Democrats on the Senate Finance Committee voted Thursday to encourage
limits on the compensation of insurance executives, responding to
charges that expanding health insurance coverage would enrich insurance
companies.
Here is more and I thank Yana for the pointer.















Great! This way the extra profits will go right into the pockets of the shareholders, not the workers, at the insurance companies. Democracy is awesome.
Lame. Our Congress doesn’t have the guts to pass real reform and institute a public health insurance option, so they fall back on this stupid, unfair, and unproductive tactic.
If I read this correctly the only change is that they’re going to cap tax deduction at $500k instead of $1m. Given the size of the executive compensation packages people might actually want to limit, this will have little effect on them. Instead, it will mean that companies will try to get by with fewer executives, and they will face marginally higher tax rates.
Our country is going crazy. Wage and price controls but call it a banana split.
Looks like some in Congress were angry that they lost the public option so they went and kicked the insurance executives.

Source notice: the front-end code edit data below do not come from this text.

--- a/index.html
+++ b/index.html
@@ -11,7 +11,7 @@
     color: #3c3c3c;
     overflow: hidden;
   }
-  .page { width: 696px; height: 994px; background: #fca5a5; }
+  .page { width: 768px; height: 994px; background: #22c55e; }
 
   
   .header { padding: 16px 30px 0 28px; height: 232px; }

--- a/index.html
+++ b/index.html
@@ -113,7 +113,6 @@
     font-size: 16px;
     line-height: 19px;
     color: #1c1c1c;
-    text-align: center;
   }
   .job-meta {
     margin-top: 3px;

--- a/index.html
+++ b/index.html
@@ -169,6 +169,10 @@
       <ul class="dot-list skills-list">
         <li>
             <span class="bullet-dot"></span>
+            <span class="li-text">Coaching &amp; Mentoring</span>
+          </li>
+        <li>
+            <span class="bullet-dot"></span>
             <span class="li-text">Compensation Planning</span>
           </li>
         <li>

Or look at this article, where the Obama administration will step into the patient doctor relationship with all kinds of federal oversight. So we will save on health care because the Federal government will create an even larger bureaucracy then the existing insurance companies to interfere with the patient doctor relationship?
http://online.wsj.com/article/SB125444082517257805.html
Or this, where the increased regulatory hurdles will just force insurance companies out of sectors of the market.

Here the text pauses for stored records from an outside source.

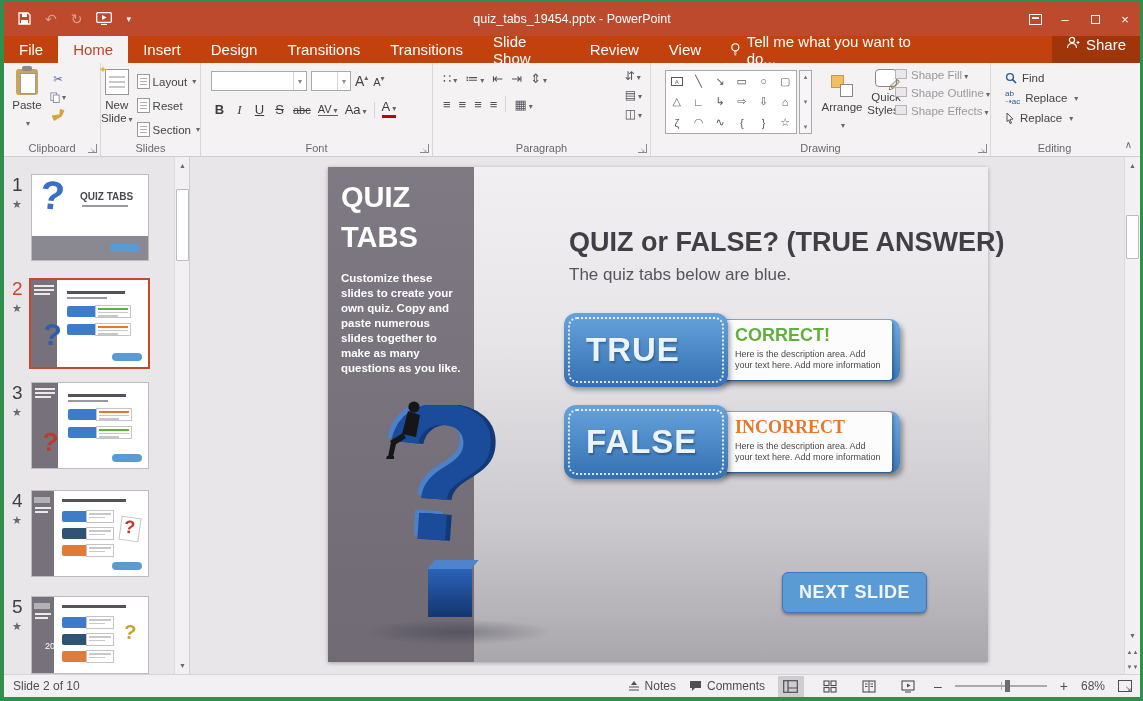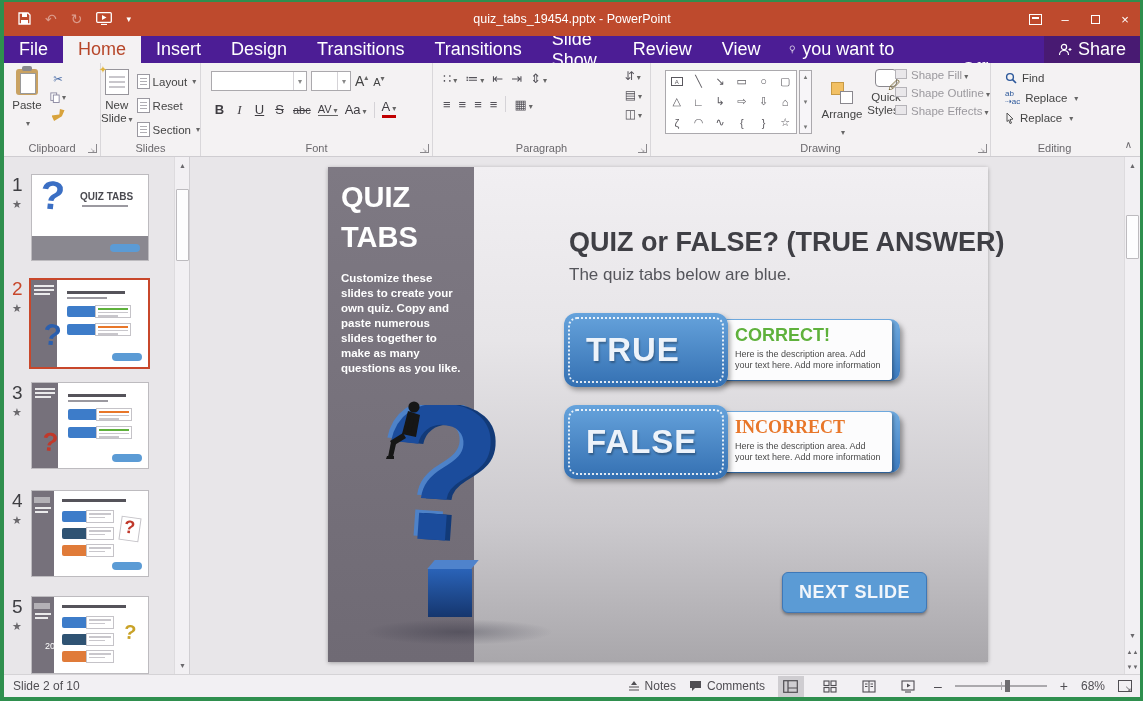--- a/index.html
+++ b/index.html
@@ -21,7 +21,7 @@
   .ribdisp::after { content:""; position:absolute; left:2px; top:2px; width:7px; height:2px; background:#fff; }
 
   
-  .tabrow { height:27px; background:#4c1d95; display:flex; align-items:stretch; color:#fff; font-size:18px; }
+  .tabrow { height:27px; background:#c2410c; display:flex; align-items:stretch; color:#fff; font-size:15px; }
   .rtab { padding:0 15px; display:flex; align-items:center; }
   .rtab.active { background:#F4F2F3; color:#B7472A; }
   .tellme { display:flex; align-items:center; gap:6px; padding:0 14px; }

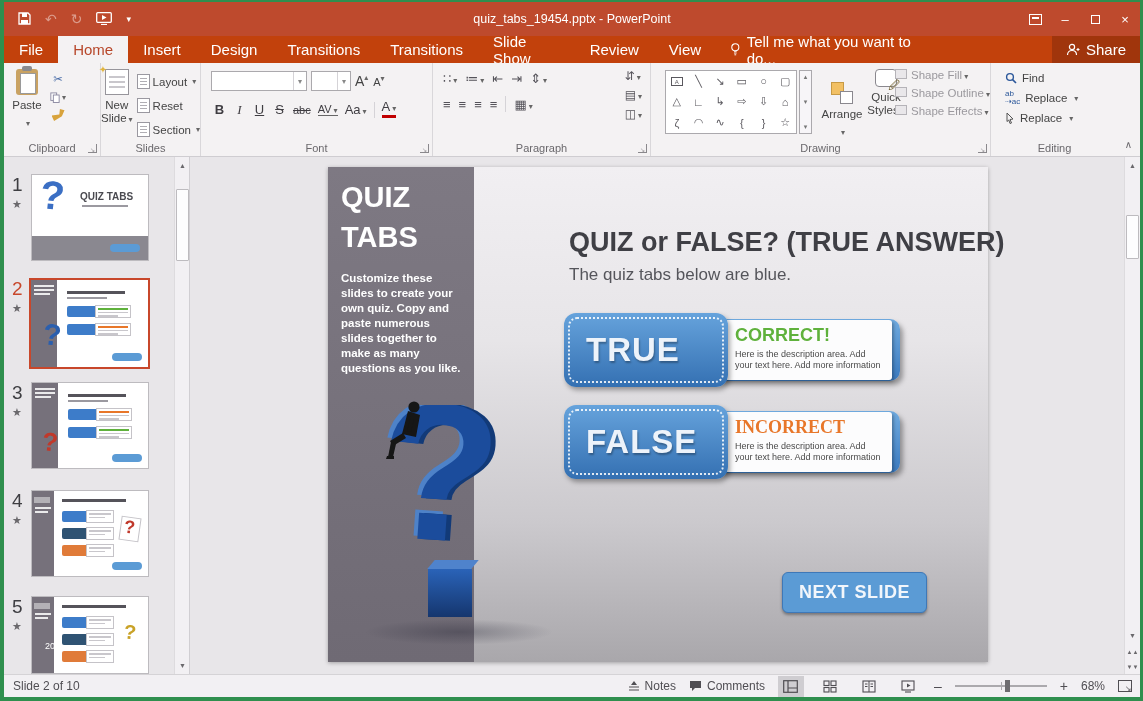--- a/index.html
+++ b/index.html
@@ -28,7 +28,7 @@
   .bulb { width:12px; height:15px; }
   .trspacer { flex:1; }
   .office-tut { display:flex; align-items:center; padding:0 14px;margin-top:44px; }
-  .share-btn { display:flex; align-items:center; gap:6px; padding:0 14px; background:rgba(60,20,10,.25); }
+  .share-btn { display:flex; align-items:flex-start; gap:6px; padding:0 14px; background:rgba(60,20,10,.25); }
 
   
   .ribbon { position:relative; height:94px; background:#F4F2F3; border-bottom:1px solid #CFCDD1; display:flex; font-size:11.5px; color:#444; }

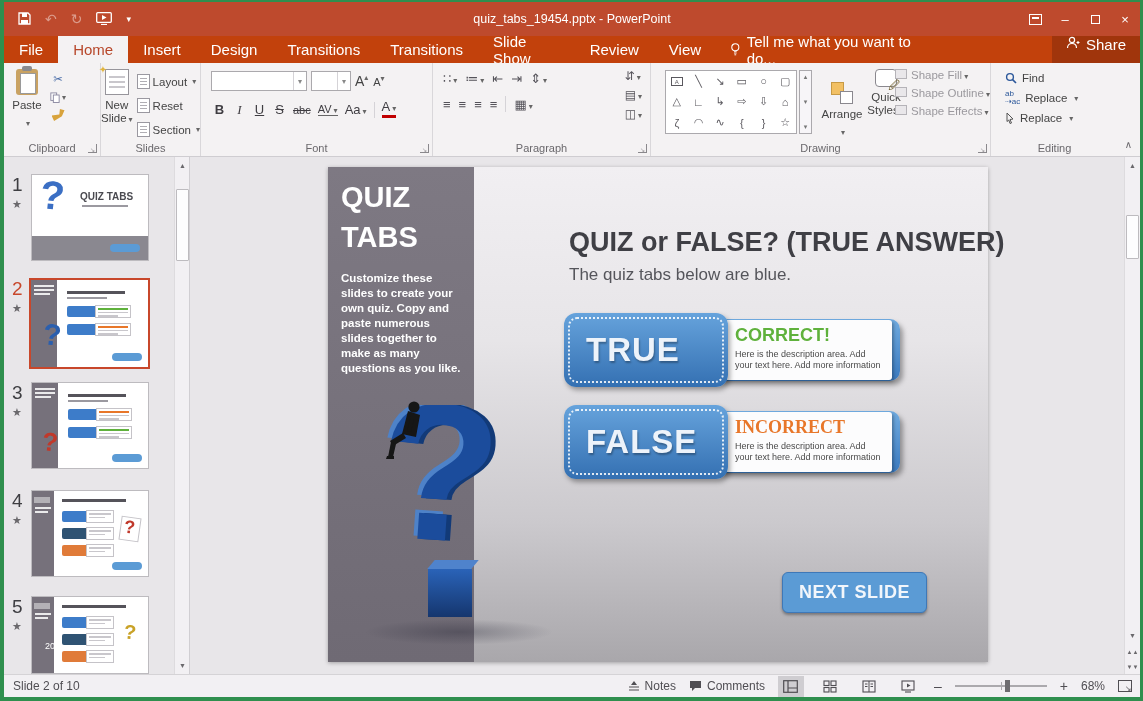--- a/index.html
+++ b/index.html
@@ -359,7 +359,7 @@
         <span>▾</span>
         <span>▾</span>
       </div>
-      <div class="bigbtn" style="position:absolute; left:168px; top:13px;">
+      <div class="bigbtn" style="position:absolute; left:168px; top:6px;">
         <span class="arrange-art">
             <span class="sq1"></span>
             <span class="sq2"></span>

http://online.wsj.com/article/SB125443003194657369.html?mod=WSJ_hps_sections_news
Folks this is socialism by regulatory fiat.

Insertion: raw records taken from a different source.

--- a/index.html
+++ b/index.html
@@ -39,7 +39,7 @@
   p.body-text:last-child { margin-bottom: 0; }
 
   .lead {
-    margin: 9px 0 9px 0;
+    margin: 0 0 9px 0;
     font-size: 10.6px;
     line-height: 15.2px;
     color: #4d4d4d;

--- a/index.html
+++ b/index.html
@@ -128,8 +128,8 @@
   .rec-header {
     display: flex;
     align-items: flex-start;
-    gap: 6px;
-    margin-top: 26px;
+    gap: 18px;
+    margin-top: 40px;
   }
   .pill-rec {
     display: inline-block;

How about requiring that insurance company executives receive heatlh insurance via the policies they write for the rest of their lives (rather than Medicare)?
I know and share the deep suspicion of government setting compensation caps. But, let’s get real – can anyone tell me what value added they believe insurers actually provide? I’m talking about the value added of private insurers, not the value of having insurance.
Wage and price controls here we come. Wheeeeee!!! This has worked so well in the past.
Seriously though, how can any honest economist in the Obama administration choose to continue to work for these fools, and thus endorse by implication, if this comes to pass?
Also, with wage and price controls in the pipeline, how can anyone expect that we will continue to get the positive externalities from private medical innovation that have enriched all of us over the past generation?
So, you really didn’t expect this kind of stuff from Obama?
This is not a rhetorical question. I actually want to know. You really didn’t think this kind of destructive government power grab was going to happen?
Why not?
There is a real brain trust at work in Washington. Why don’t they just abolish shareholders and be done with it?